Monday, Dec. 21, 1987

Reach Out and Touch Someone

By Richard Lacayo

"Hi," says the recorded female voice on the telephone. "Come and join us nasty sluts in 6,900 kinky taboos." This is dial-a-porn, sex over the phone wires, now as available in many states as the correct time. For a cost that can range from 20 cents to several dollars, callers can listen to recorded fantasies, some of them merely purple, some filled with the darker colors of sadomasochism, rape and bestiality. Since they first appeared in 1983, the dial-a-porn services have grown quickly. So has the frustration of parents who discover that their children have become clandestine callers, often running up sizable phone bills in the process.

That frustration is leading to angry action. One day last June in Hayward, Calif., Brian Thompson, 12, spent more than two hours listening to dial-a-porn recitals. Two weeks later he sexually assaulted a four-year-old girl. The parents of both children joined in suing the Pacific Bell telephone company for $10 million, charging that dial-a-porn was responsible. "The phone company and the pornographers took away from us our rights as parents to train our child in what is right and wrong," says Brian's father Ronald Thompson. "You can't police your kids 24 hours a day." Last week a judge declined to shut down the services pending a trial, but the state public-utilities commission ordered the phone company to block such calls from individual phones upon the customer's request. Two weeks ago an official at Georgia's public-service commission issued a similar ruling.

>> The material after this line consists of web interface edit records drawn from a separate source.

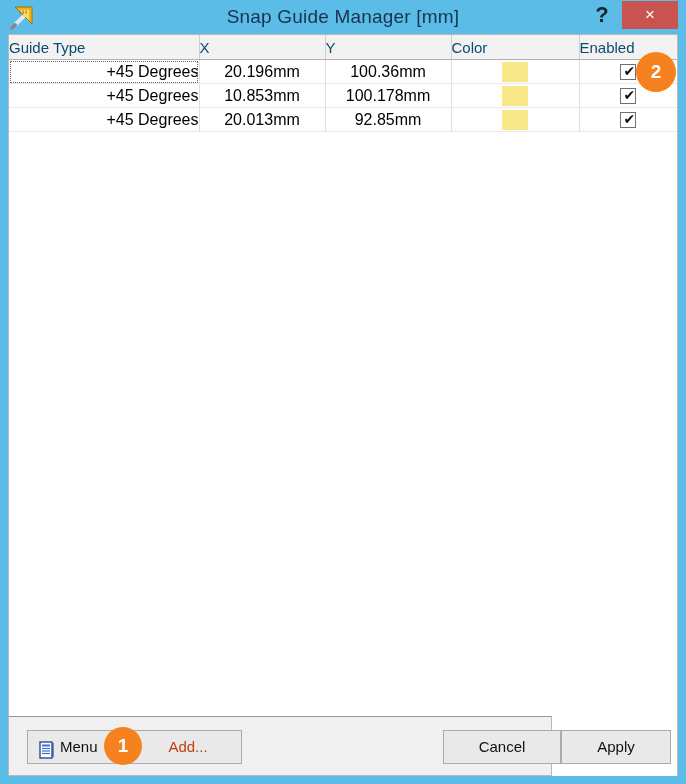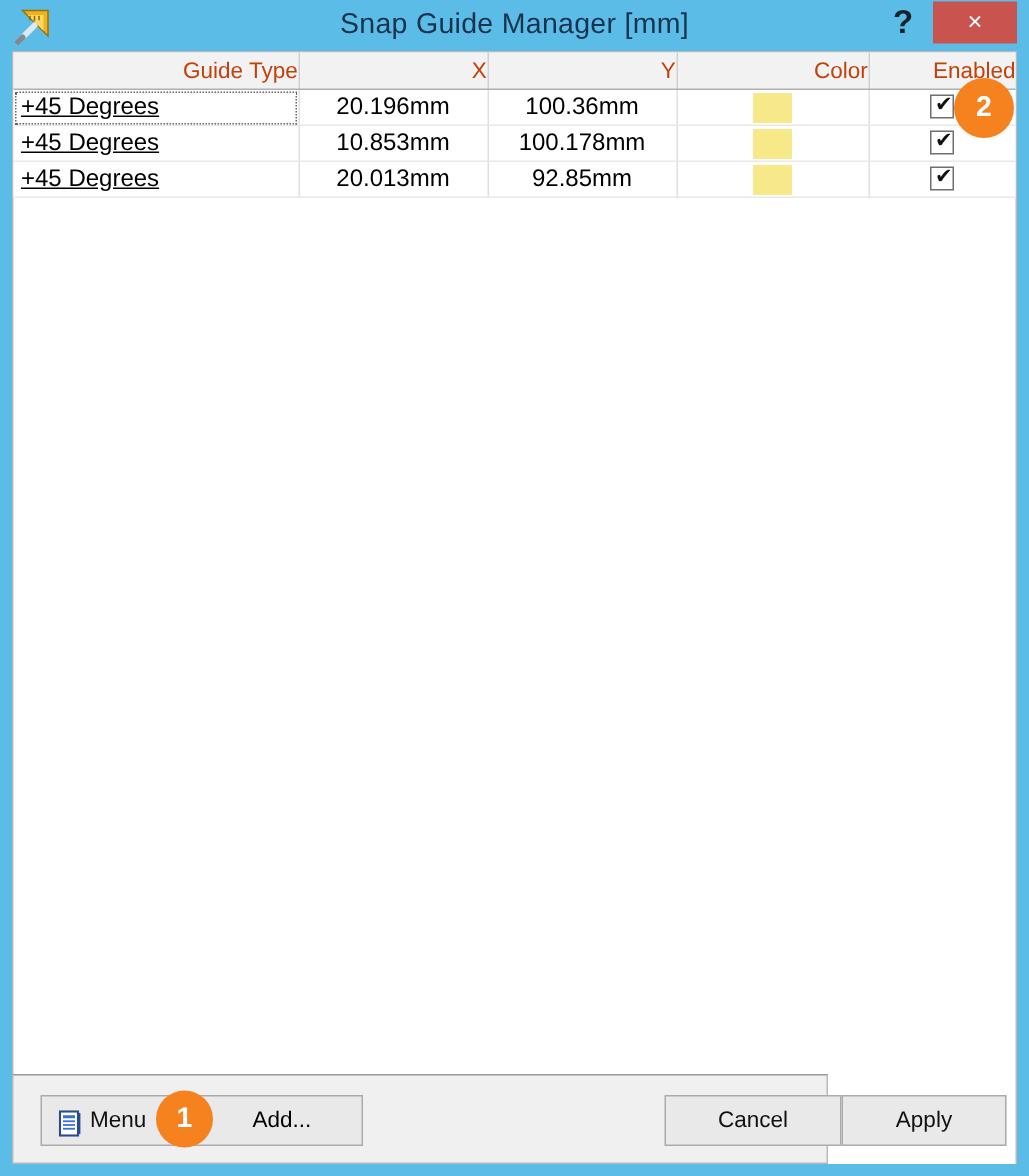--- a/index.html
+++ b/index.html
@@ -99,9 +99,9 @@
     border-bottom: 1px solid #b0b0b0;
     font-weight: normal;
     font-size: 15px;
-    color: #c2410c;
-    font-family: "Liberation Sans", sans-serif;
-    text-align: right;
+    color: #0c4a6e;
+    font-family: "Liberation Sans", sans-serif;
+    text-align: left;
     padding: 0;
   }
   #guide-table th:last-child { border-right: none; }

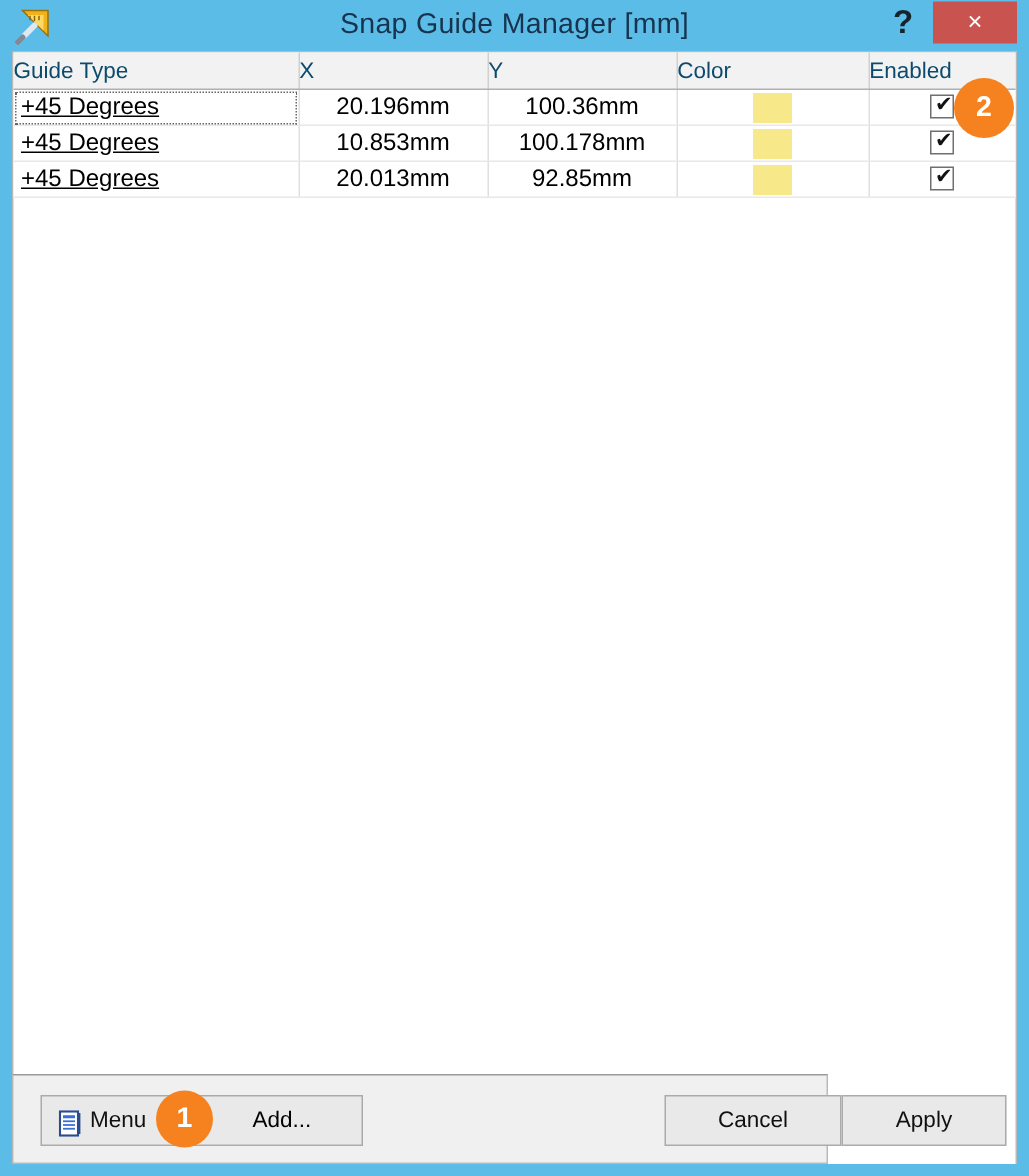--- a/index.html
+++ b/index.html
@@ -117,7 +117,7 @@
   }
   #guide-table td:last-child { border-right: none; }
 
-  td.c-type   { text-align: left;   padding-left: 5px !important; text-decoration: underline; }
+  td.c-type   { text-align: right;   padding-left: 5px !important; }
   td.c-x      { text-align: center; }
   td.c-y      { text-align: center; }
   td.c-color  { text-align: center; }

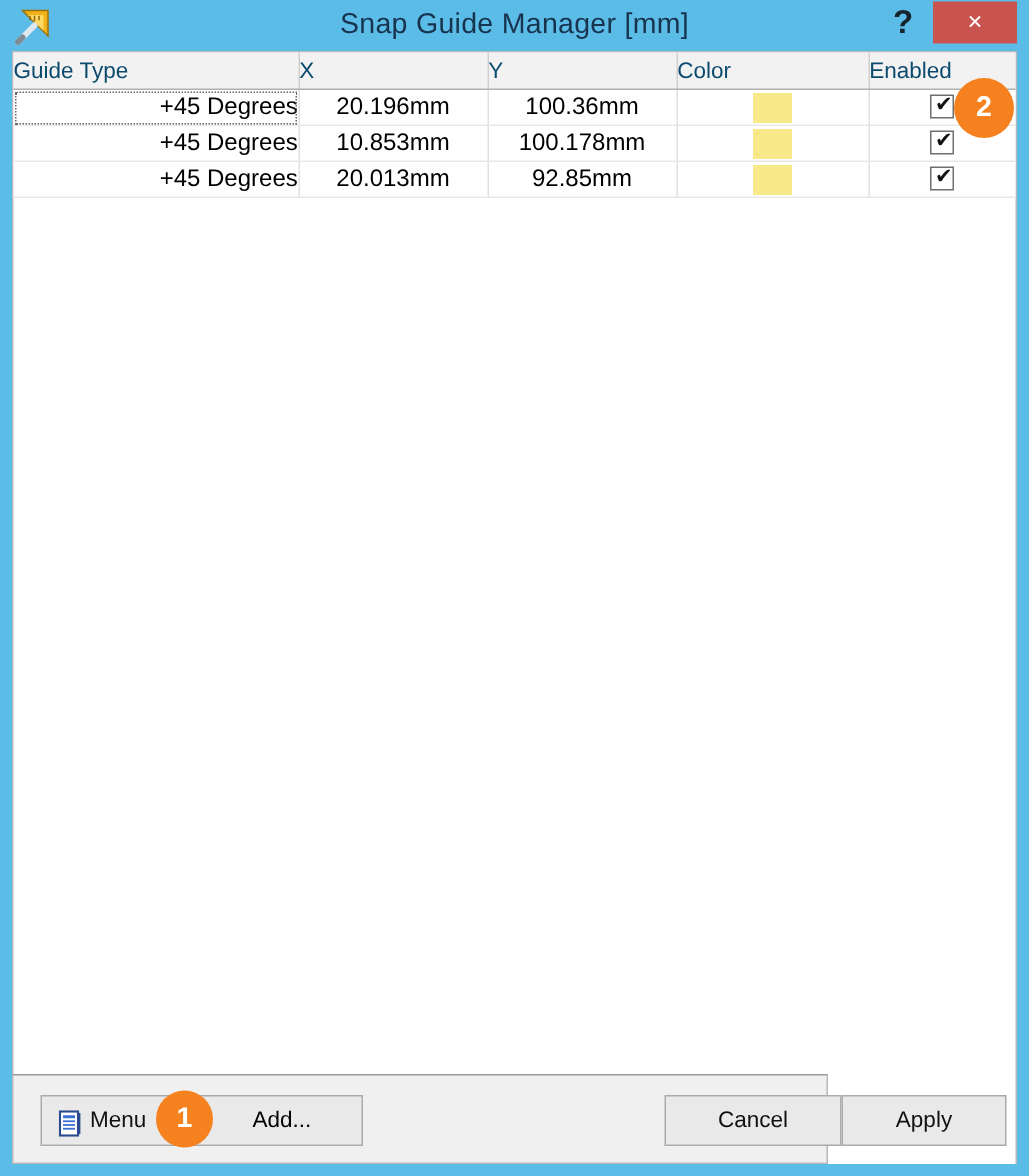--- a/index.html
+++ b/index.html
@@ -221,7 +221,7 @@
     width: 106px; height: 32px;
     line-height: 32px;
     text-align: center;
-    font-size: 15px; color: #000000;
+    font-size: 15px; color: #c2410c;
     font-family: "Liberation Sans", sans-serif;
     cursor: pointer;
   }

Another assault on phone porn came last week from the Federal Communications Commission. In its first such action, the FCC began moving against two California companies it believes are violating its regulations limiting the access of minors to dial-a-porn messages. Those rules, which many porn services ignore, seek to make it necessary for callers to use a credit card or a special access code. The targeted California companies could eventually face fines of up to $50,000 a day and criminal prosecution. Critics charge that antiregulatory zeal has hitherto led the FCC to take a laissez-faire approach to phone porn. "This signifies that the commission will enforce the rules it has adopted," says FCC General Counsel Diane Killory. This month the Senate adopted a provision that would ban the services. It now goes to the House of Representatives.

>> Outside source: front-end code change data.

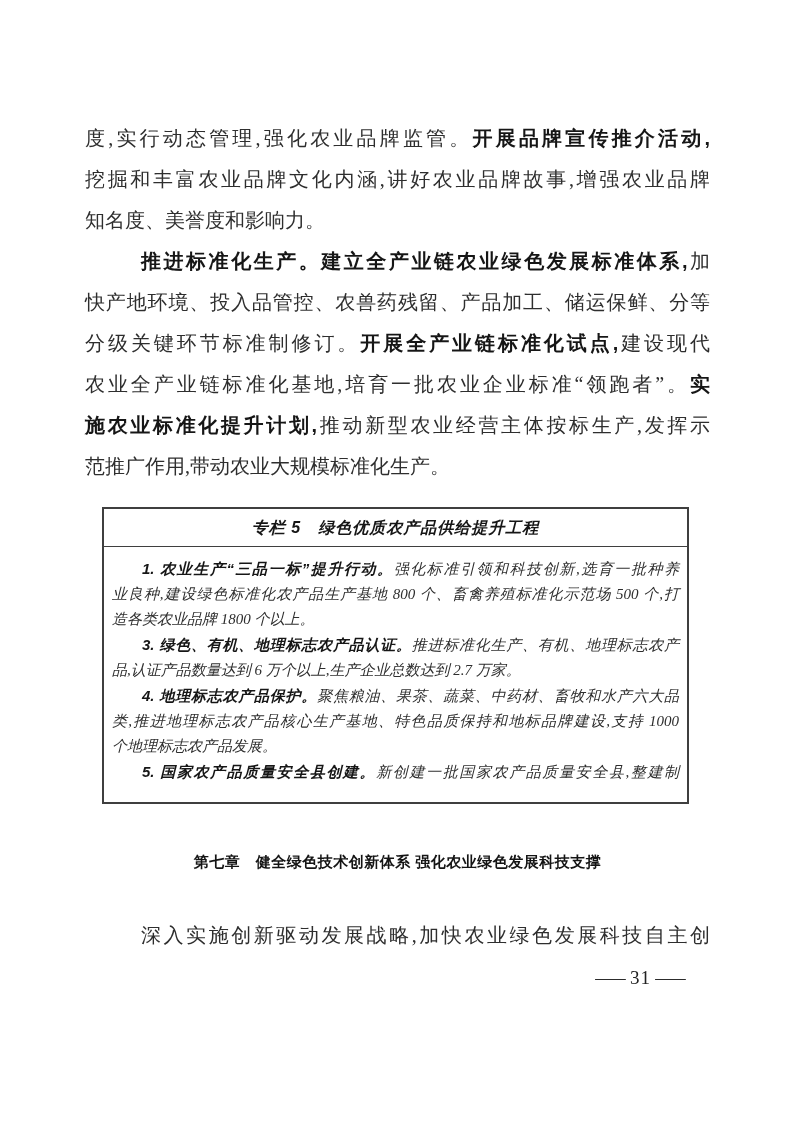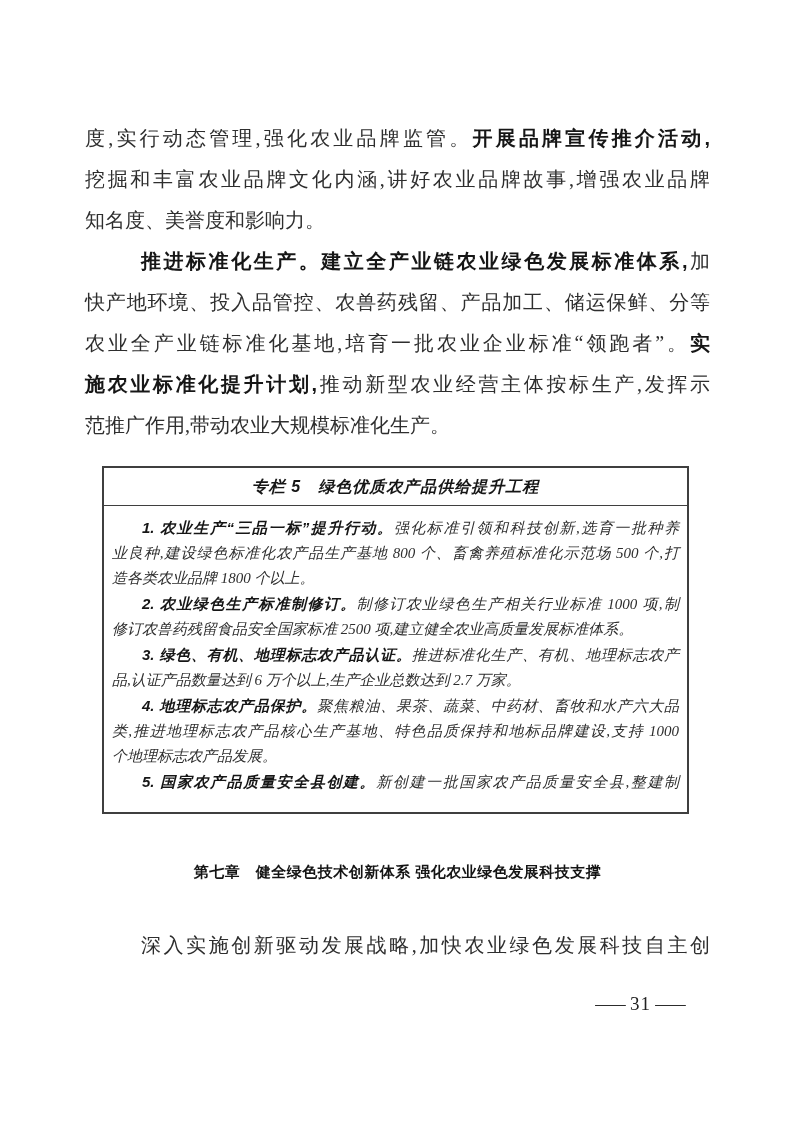--- a/index.html
+++ b/index.html
@@ -86,6 +86,7 @@
   <div class="body-text">
       <div class="line indent"><span class="b">推进标准化生产。建立全产业链农业绿色发展标准体系,</span><span>加</span></div>
       <div class="line"><span>快产地环境、投入品管控、农兽药残留、产品加工、储运保鲜、分等</span></div>
+      <div class="line"><span>分级关键环节标准制修订。</span><span class="b">开展全产业链标准化试点,</span><span>建设现代</span></div>
       <div class="line"><span>农业全产业链标准化基地,培育一批农业企业标准“领跑者”。</span><span class="b">实</span></div>
       <div class="line"><span class="b">施农业标准化提升计划,</span><span>推动新型农业经营主体按标生产,发挥示</span></div>
       <div class="line last"><span>范推广作用,带动农业大规模标准化生产。</span></div>

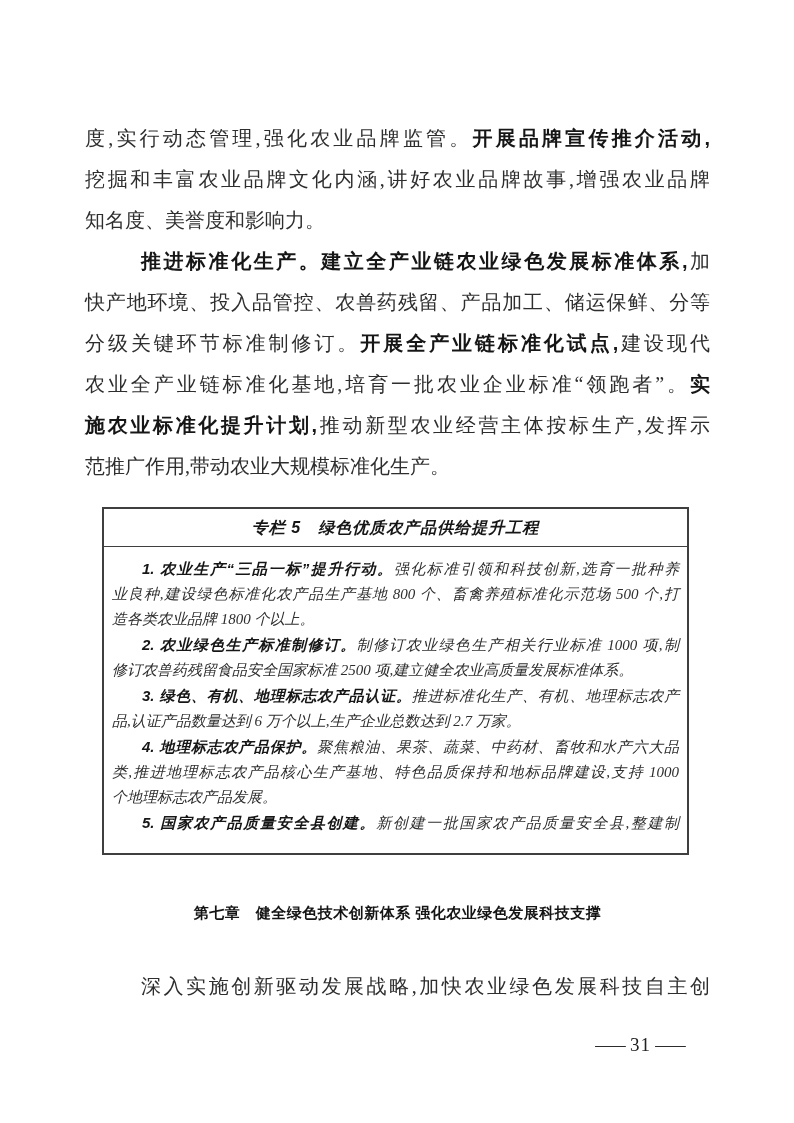--- a/index.html
+++ b/index.html
@@ -101,10 +101,6 @@
           <div class="line last"><span>造各类农业品牌 1800 个以上。</span></div>
         </div>
       <div class="box-item">
-          <div class="line indent"><span class="b">2. 农业绿色生产标准制修订。</span><span>制修订农业绿色生产相关行业标准 1000 项,制</span></div>
-          <div class="line last"><span>修订农兽药残留食品安全国家标准 2500 项,建立健全农业高质量发展标准体系。</span></div>
-        </div>
-      <div class="box-item">
           <div class="line indent"><span class="b">3. 绿色、有机、地理标志农产品认证。</span><span>推进标准化生产、有机、地理标志农产</span></div>
           <div class="line last"><span>品,认证产品数量达到 6 万个以上,生产企业总数达到 2.7 万家。</span></div>
         </div>

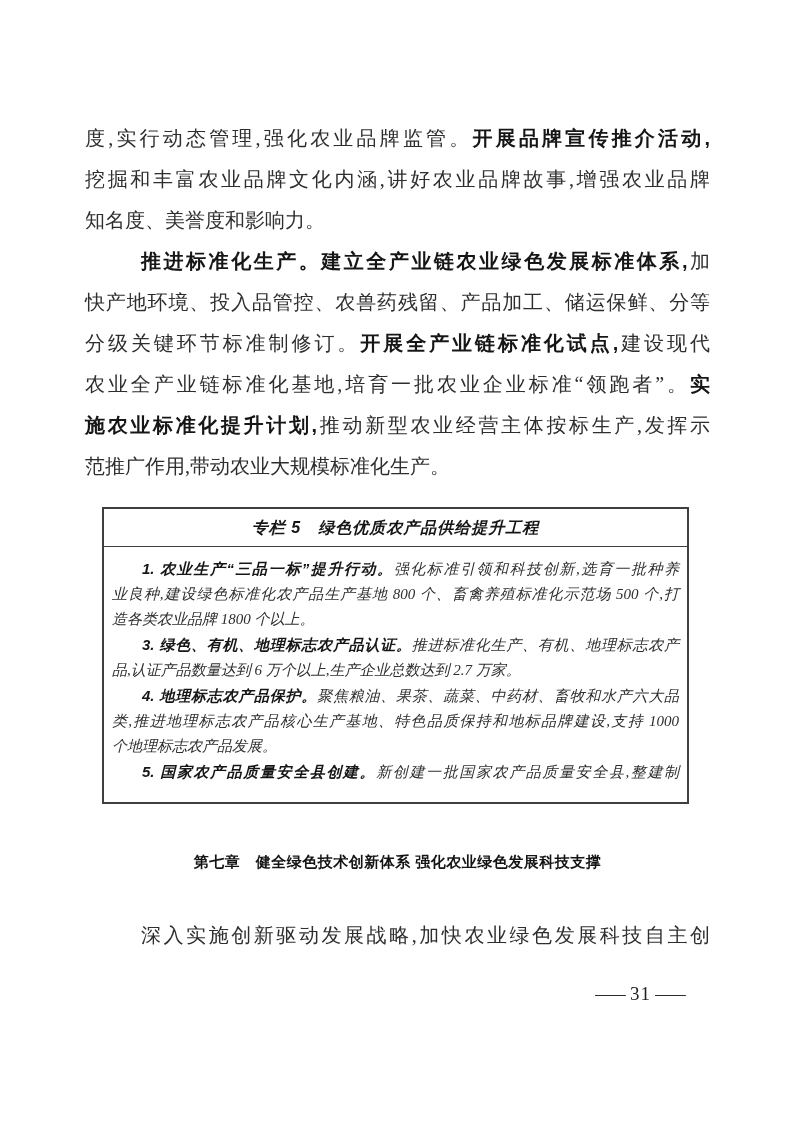--- a/index.html
+++ b/index.html
@@ -58,7 +58,7 @@
   }
   .closing { margin-top: 33px; }
   .page-footer {
-    margin-top: 25px;
+    margin-top: 9px;
     text-align: right;
     padding-right: 20px;
     font-size: 19px;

Phone companies contend that state regulations prevent them from censoring messages carried over their wires, and many courts have agreed, striking down various efforts to restrict the services. But there have been two rulings that give hope to the antiporn forces. In Arizona and Florida cases, federal appeals courts drew a distinction: government action against dial-a-porn might violate the First Amendment, they said, but as a matter of private policy, phone companies could turn away purveyors of such services.

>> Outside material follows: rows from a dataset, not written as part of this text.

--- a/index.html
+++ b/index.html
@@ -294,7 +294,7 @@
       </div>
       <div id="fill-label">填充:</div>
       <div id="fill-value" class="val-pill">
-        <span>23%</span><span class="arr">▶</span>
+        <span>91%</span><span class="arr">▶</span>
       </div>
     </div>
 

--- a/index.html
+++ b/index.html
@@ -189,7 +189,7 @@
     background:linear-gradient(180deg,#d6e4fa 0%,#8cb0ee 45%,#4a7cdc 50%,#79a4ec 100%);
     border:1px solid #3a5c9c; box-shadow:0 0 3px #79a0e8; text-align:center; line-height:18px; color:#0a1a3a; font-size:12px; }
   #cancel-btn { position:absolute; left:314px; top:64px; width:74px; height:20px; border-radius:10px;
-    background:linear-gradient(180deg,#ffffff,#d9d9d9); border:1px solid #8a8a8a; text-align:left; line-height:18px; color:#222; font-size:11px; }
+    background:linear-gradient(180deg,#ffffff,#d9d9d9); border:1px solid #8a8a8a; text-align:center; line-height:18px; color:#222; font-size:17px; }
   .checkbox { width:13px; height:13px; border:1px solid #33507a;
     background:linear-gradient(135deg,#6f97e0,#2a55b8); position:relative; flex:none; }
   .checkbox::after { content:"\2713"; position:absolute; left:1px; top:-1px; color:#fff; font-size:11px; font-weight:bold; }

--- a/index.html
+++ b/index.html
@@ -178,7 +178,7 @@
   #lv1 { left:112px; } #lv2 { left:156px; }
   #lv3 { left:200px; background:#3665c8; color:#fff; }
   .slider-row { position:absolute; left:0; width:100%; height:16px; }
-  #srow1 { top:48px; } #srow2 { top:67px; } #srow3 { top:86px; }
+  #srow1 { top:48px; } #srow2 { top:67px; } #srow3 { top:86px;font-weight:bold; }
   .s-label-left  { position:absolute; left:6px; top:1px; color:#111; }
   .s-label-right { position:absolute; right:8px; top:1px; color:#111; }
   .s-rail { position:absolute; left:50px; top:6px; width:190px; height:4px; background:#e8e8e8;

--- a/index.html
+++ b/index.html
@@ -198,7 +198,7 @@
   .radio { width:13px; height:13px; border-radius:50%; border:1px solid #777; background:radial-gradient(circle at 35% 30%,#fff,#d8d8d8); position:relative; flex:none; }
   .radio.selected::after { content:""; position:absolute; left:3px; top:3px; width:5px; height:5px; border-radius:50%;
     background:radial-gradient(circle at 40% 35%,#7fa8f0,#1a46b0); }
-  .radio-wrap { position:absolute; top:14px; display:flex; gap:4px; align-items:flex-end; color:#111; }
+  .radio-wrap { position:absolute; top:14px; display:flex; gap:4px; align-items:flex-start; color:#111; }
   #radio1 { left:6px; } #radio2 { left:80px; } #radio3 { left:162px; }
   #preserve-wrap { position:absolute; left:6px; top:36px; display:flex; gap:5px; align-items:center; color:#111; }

The X-rated phone business is hugely profitable, to both the porn merchant and the phone company. Overhead is low: with a single machine, porn peddlers can simultaneously handle thousands of calls. In 1985, federal investigators told Congress recently, New York City-based Carlin Communications was raking in about $130,000 a month on 6 million to 7 million calls. And in the twelve months after June 1986, Pacific Bell made an estimated $13.5 million in profits from dial-a-porn. Some prosecutors charge that the majority of customers are children, who pass the numbers along on their grapevine. The results have some psychologists worried about later sexual maladjustment. "Kids are listening to this stuff at a very vulnerable time of their lives," says Victor Cline, a University of Utah clinical psychologist who has studied 21 such children. Maybe the spate of recent actions will get them off the line.